• _Data excerpts_:
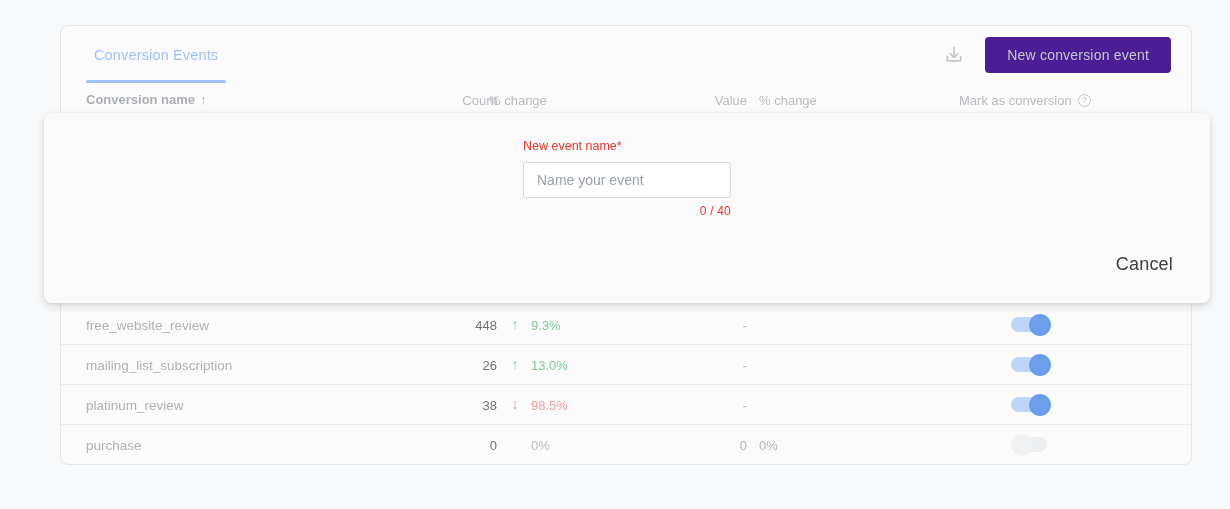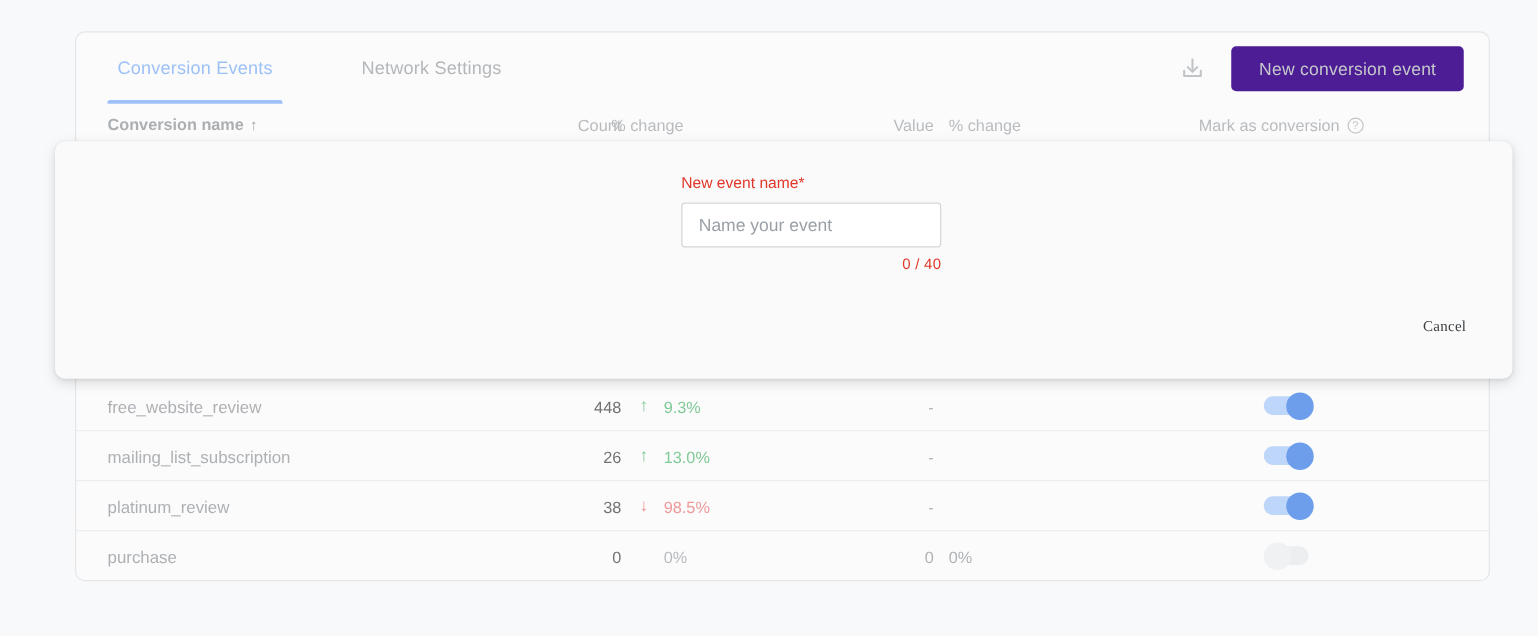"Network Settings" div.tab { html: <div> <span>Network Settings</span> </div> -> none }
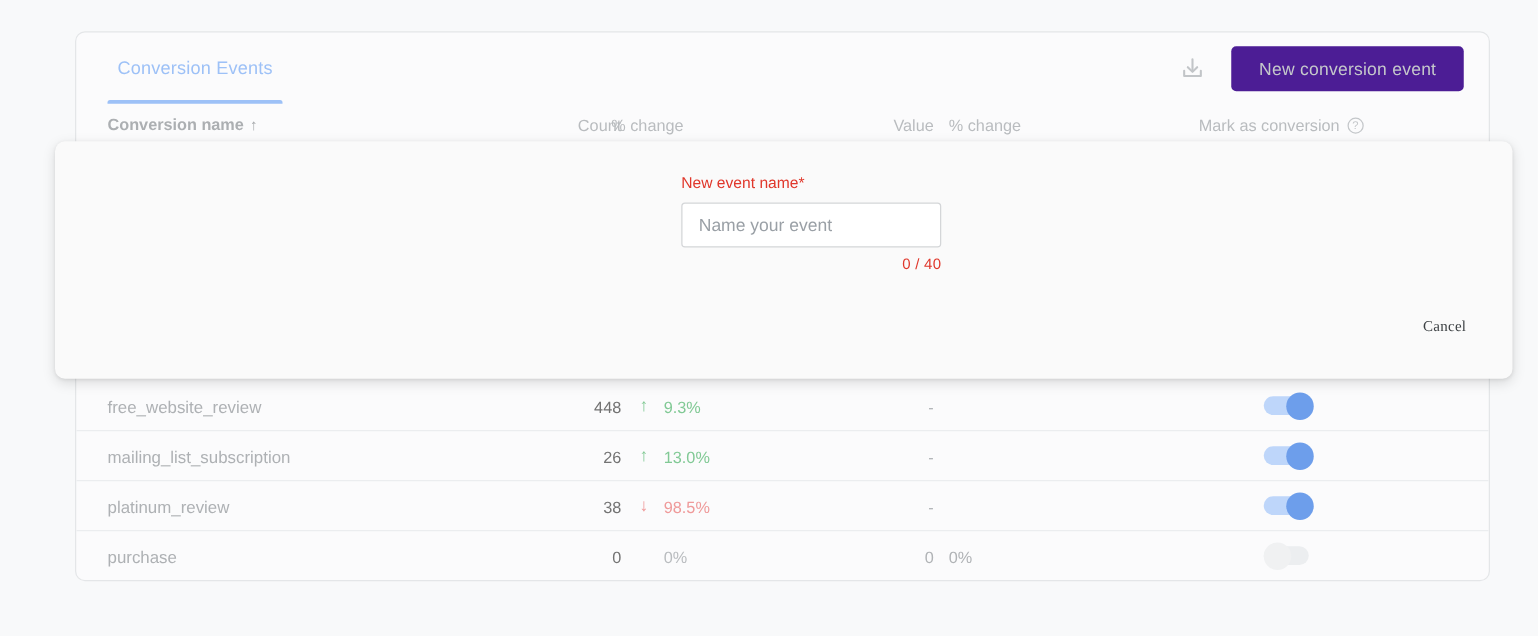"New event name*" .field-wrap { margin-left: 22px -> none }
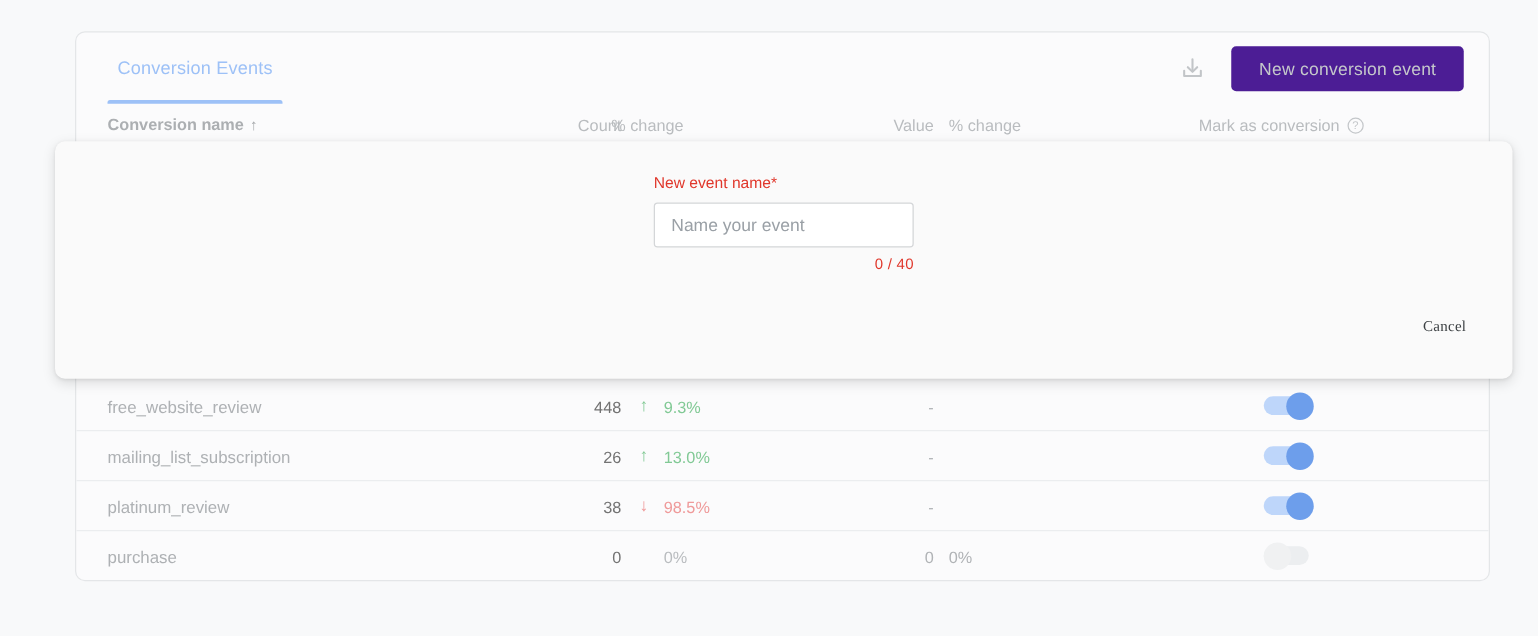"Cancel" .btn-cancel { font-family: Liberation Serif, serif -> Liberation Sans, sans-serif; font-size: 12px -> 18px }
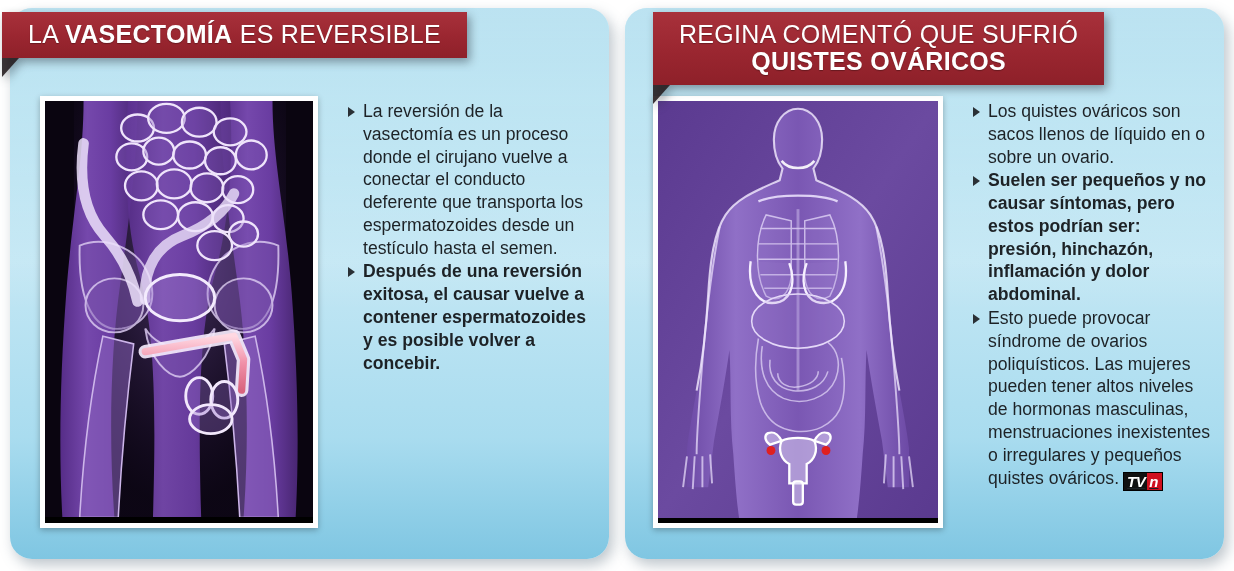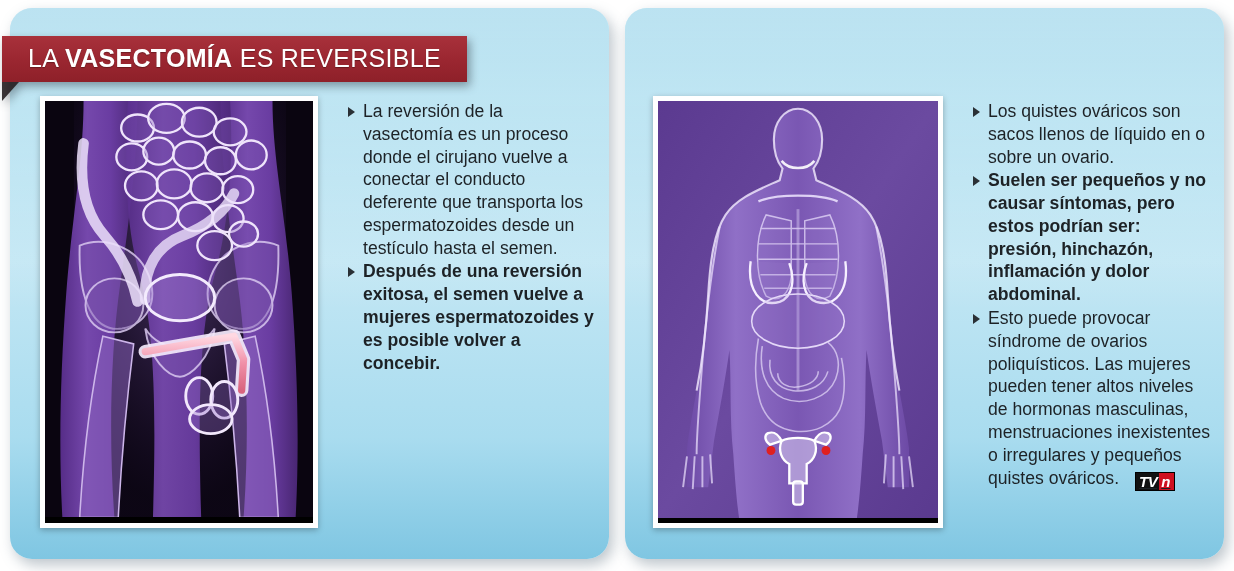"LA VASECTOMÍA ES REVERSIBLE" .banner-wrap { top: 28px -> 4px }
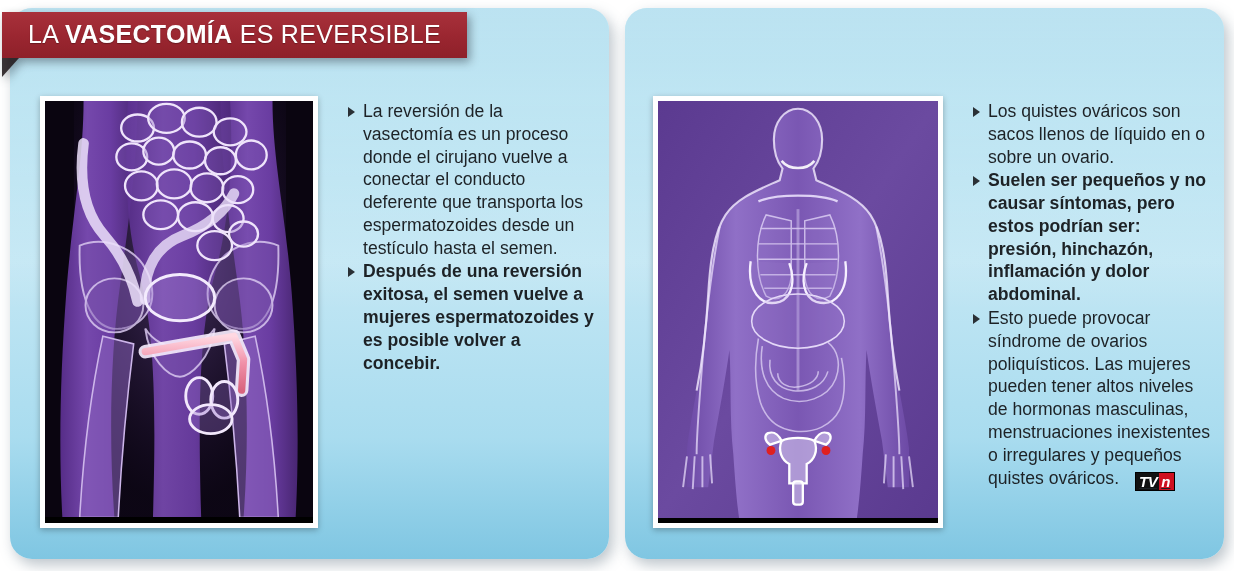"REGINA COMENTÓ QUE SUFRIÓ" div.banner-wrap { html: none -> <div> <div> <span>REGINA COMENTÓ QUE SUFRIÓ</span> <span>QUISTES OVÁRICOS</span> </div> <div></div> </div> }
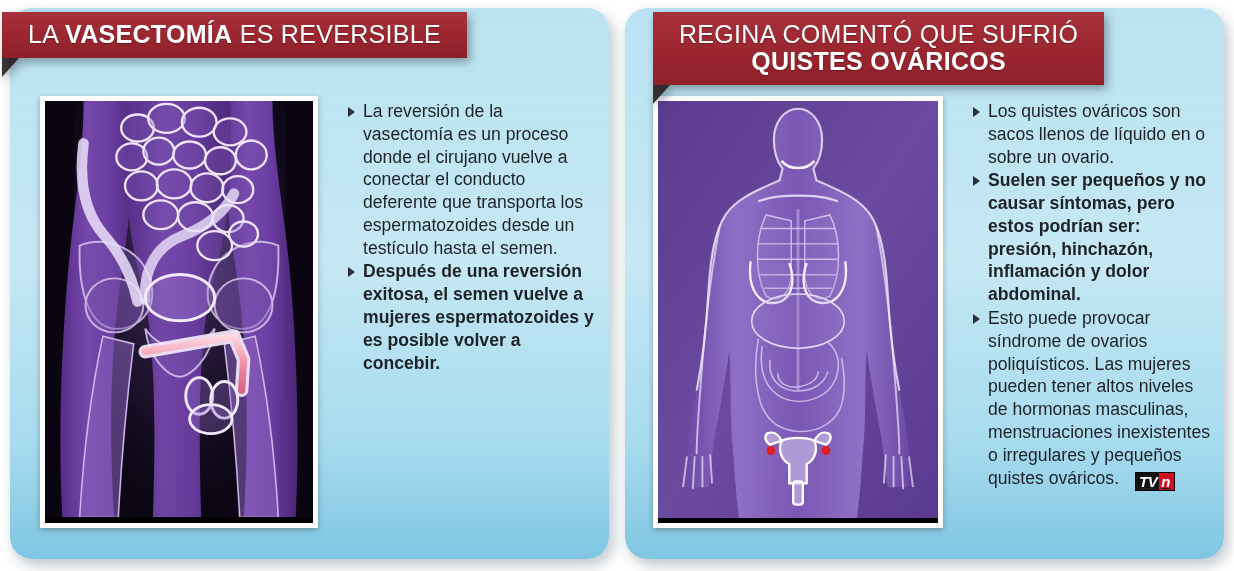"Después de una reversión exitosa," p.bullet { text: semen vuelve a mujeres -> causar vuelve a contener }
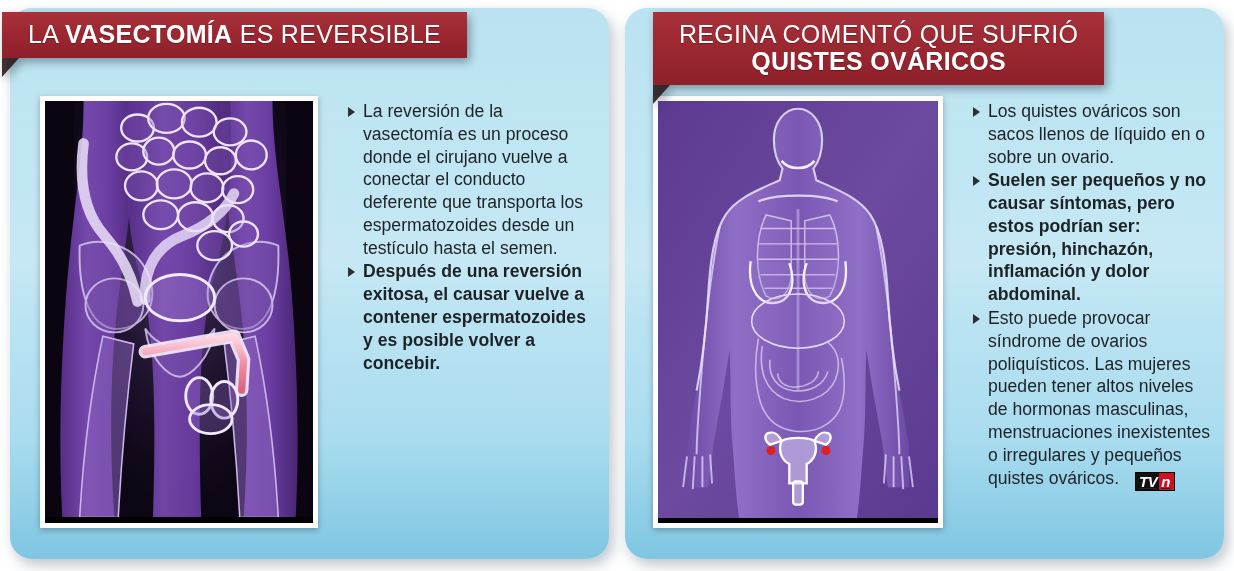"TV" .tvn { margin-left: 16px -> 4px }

• _Exercise requirements_:
A word-for-word copy of the entries is needed, with no pictures in it.

• _Written answer_:
"Network Settings" div.tab { html: <div> <span>Network Settings</span> </div> -> none }
"New event name*" .field-wrap { margin-left: 22px -> none }
"Cancel" .btn-cancel { font-family: Liberation Serif, serif -> Liberation Sans, sans-serif; font-size: 12px -> 18px }
"LA VASECTOMÍA ES REVERSIBLE" .banner-wrap { top: 28px -> 4px }
"REGINA COMENTÓ QUE SUFRIÓ" div.banner-wrap { html: none -> <div> <div> <span>REGINA COMENTÓ QUE SUFRIÓ</span> <span>QUISTES OVÁRICOS</span> </div> <div></div> </div> }
"Después de una reversión exitosa," p.bullet { text: semen vuelve a mujeres -> causar vuelve a contener }
"TV" .tvn { margin-left: 16px -> 4px }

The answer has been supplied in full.